See? You really are boring. But I got you to smile. If you stopped being so boring, I could tell you so many stories of this town.’
My friend knows all the stories. The myths, the histories, they have thickened inside her since childhood, sedimented into bone. But she doesn’t want to wound him. She says nothing sharp, though her ego flinches. After all, she has always been the storyteller.
And then something begins to stir.
She is suddenly furious with herself, for this numbness, this un-becoming. Furious that this man, with his half-lit bravado, cannot see the labyrinth of expressions she can summon, the reckless laughter she is capable of, the scintillating retorts she could have flung into his drifting monologue.
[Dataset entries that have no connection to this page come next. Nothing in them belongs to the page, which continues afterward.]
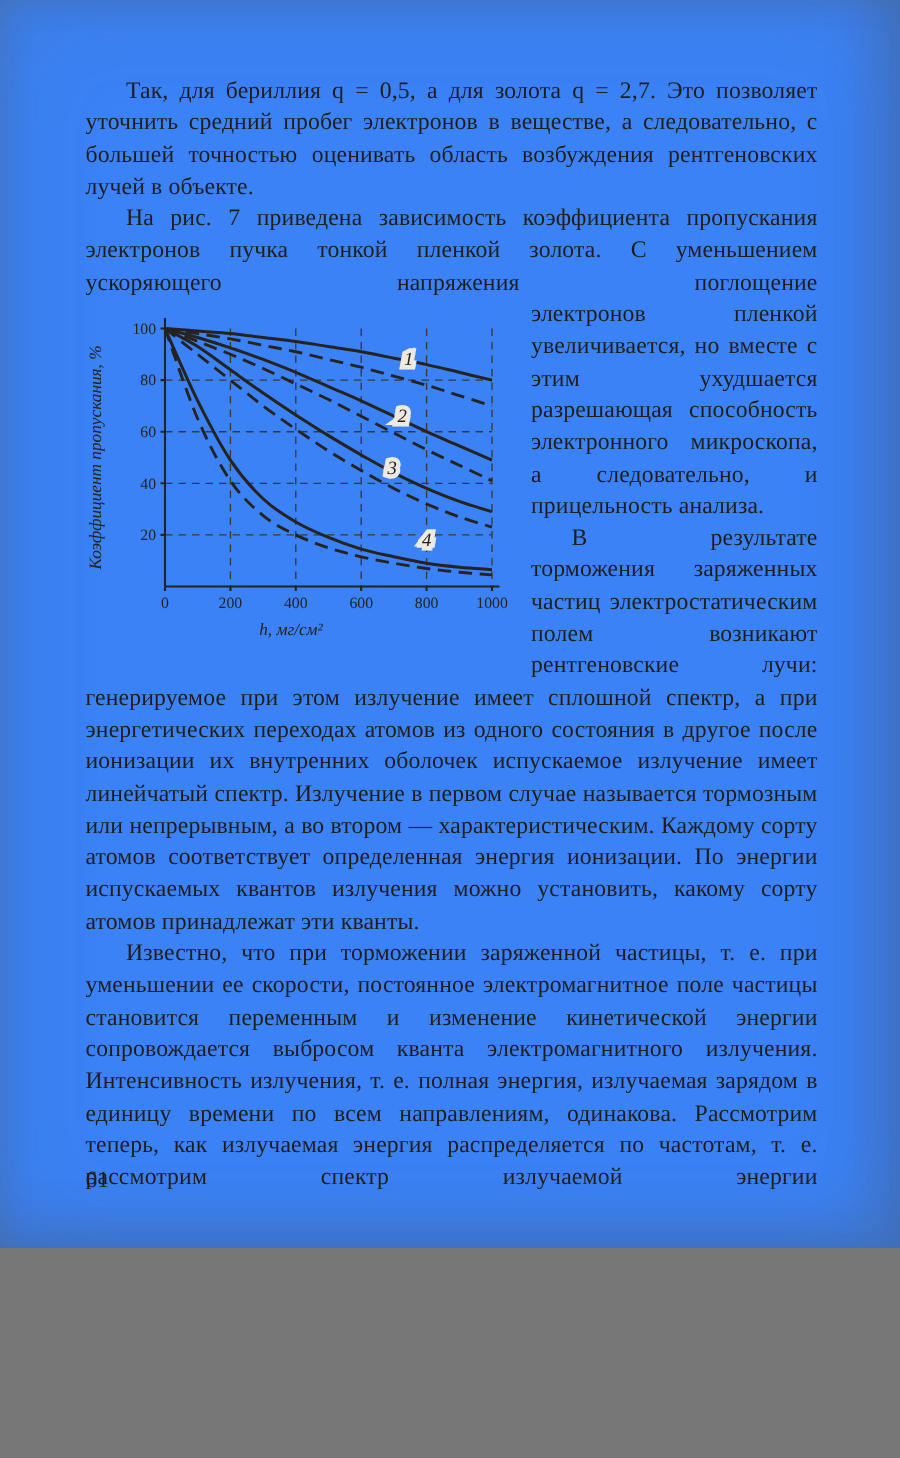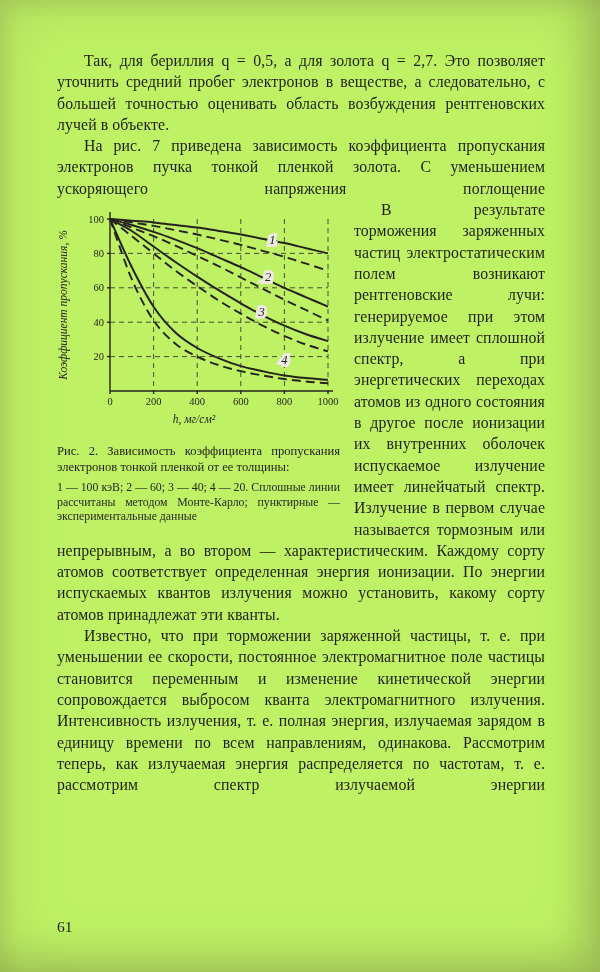--- a/index.html
+++ b/index.html
@@ -11,9 +11,9 @@
   .page {
     position: relative;
     width: 600px;
-    height: 972px;
+    height: 832px;
     margin: 0 auto;
-    background: #bef264;
+    background: #3b82f6;
     color: #211e19;
     overflow: hidden;
     box-shadow: inset 0 0 70px rgba(95,85,60,.16),

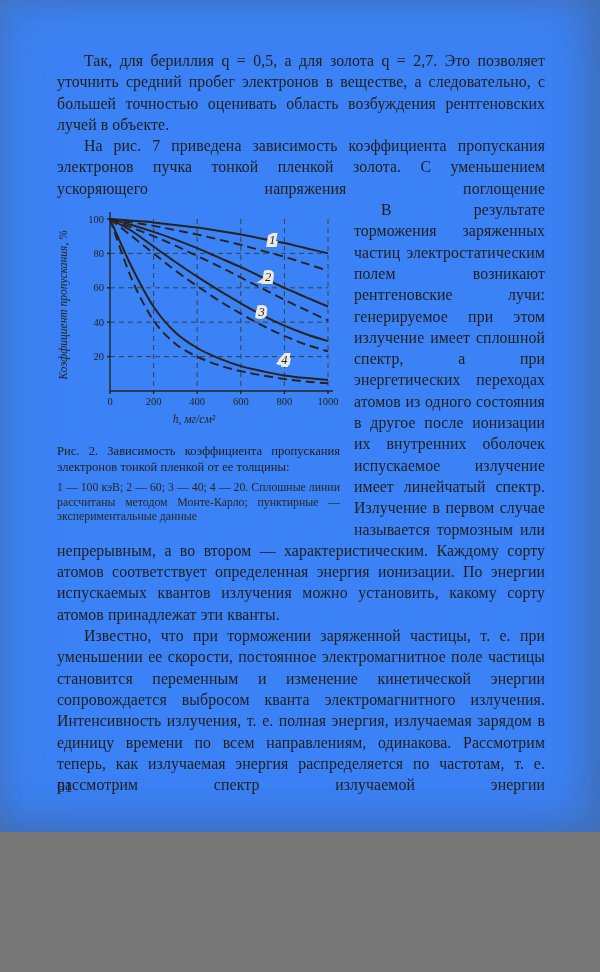--- a/index.html
+++ b/index.html
@@ -159,6 +159,7 @@
         </figcaption>
       </figure>
 
+      <p class="para">электронов пленкой увеличивается, но вместе с этим ухудшается разрешающая способность электронного микроскопа, а следовательно, и прицельность анализа.</p>
 
       <p class="para indent">В результате торможения заряженных частиц электростатическим полем возникают рентгеновские лучи: генерируемое при этом излучение имеет сплошной спектр, а при энергетических переходах атомов из одного состояния в другое после ионизации их внутренних оболочек испускаемое излучение имеет линейчатый спектр. Излучение в первом случае называется тормозным или непрерывным, а во втором — характеристическим. Каждому сорту атомов соответствует определенная энергия ионизации. По энергии испускаемых квантов излучения можно установить, какому сорту атомов принадлежат эти кванты.</p>
     </div>

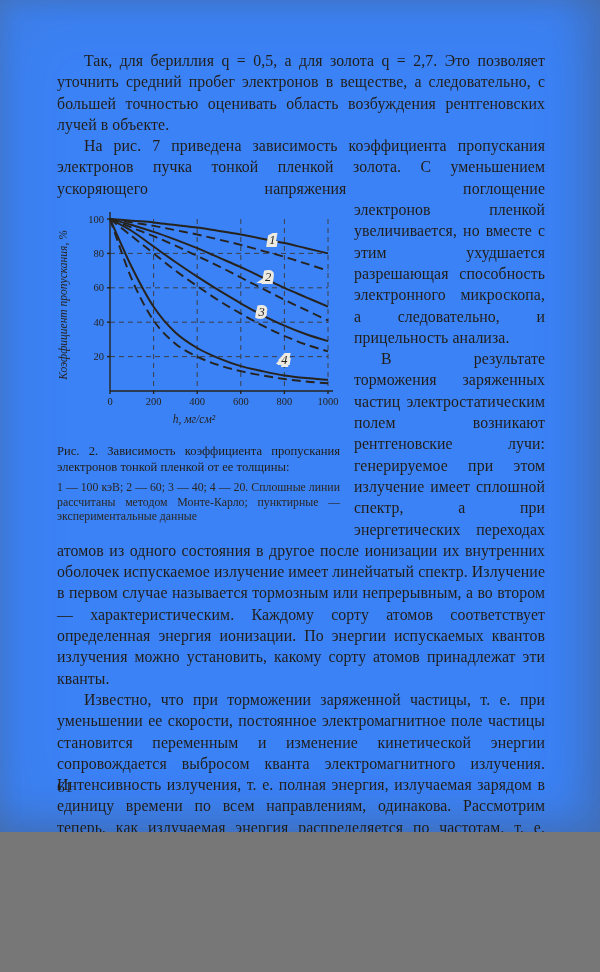--- a/index.html
+++ b/index.html
@@ -153,10 +153,6 @@
             <text class="axis-title" transform="translate(10,100) rotate(-90)">Коэффициент пропускания, %</text>
             <text x="137" y="218" class="axis-title">h, мг/см²</text>
           </svg>
-        <figcaption>
-          <div class="cap-title">Рис. 2. Зависимость коэффициента пропускания электронов тонкой пленкой от ее толщины:</div>
-          <div class="cap-legend">1 — 100 кэВ; 2 — 60; 3 — 40; 4 — 20. Сплошные линии рассчитаны методом Монте-Карло; пунктирные — экспериментальные данные</div>
-        </figcaption>
       </figure>
 
       <p class="para">электронов пленкой увеличивается, но вместе с этим ухудшается разрешающая способность электронного микроскопа, а следовательно, и прицельность анализа.</p>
She could have told him a story he would carry for years.
My beloved friend stands up as if plucked upright by invisible hands. It is not flee. It is not freeze. It is conviction, though most people cannot tell the difference. She herself is unsure. Perhaps she is tricking herself. Perhaps she is about to run and be consumed by the night.
Or perhaps she is walking toward the version of herself that survives.
Very few people can hold two realities at once. The shadow dimension is not cruel, but it is persuasive. It tempts you with the narcissistic urge to rehearse your own catastrophe.
The universe circles like a patient vulture, waiting for you to fall fully into the other world — where sorrow becomes prophecy, where grief becomes inevitability. But if you refuse to collapse, if you stand between worlds, the universe grows uneasy.
It cannot tolerate a woman who can hold two realities without flinching.
There is another version in which the man calls a friend to the shack, eager to parade the ‘boring girl’ he found at midnight. But that version dissolves when I reach for it. I was half-asleep, seven years later, when my beloved friend told me this story as we lay face to face. Her voice softened into something close to a lullaby.
I cannot swear to what truly happened. I remember only the bones. The rest I have dressed in language. She offered no grand moral, no cinematic ending. But in my telling, right before I drift to sleep, she whispers something to herself.
No one survives the threshold forever. You can’t hover between sea and sky for too long.
At some point, you have to let one of them hold you.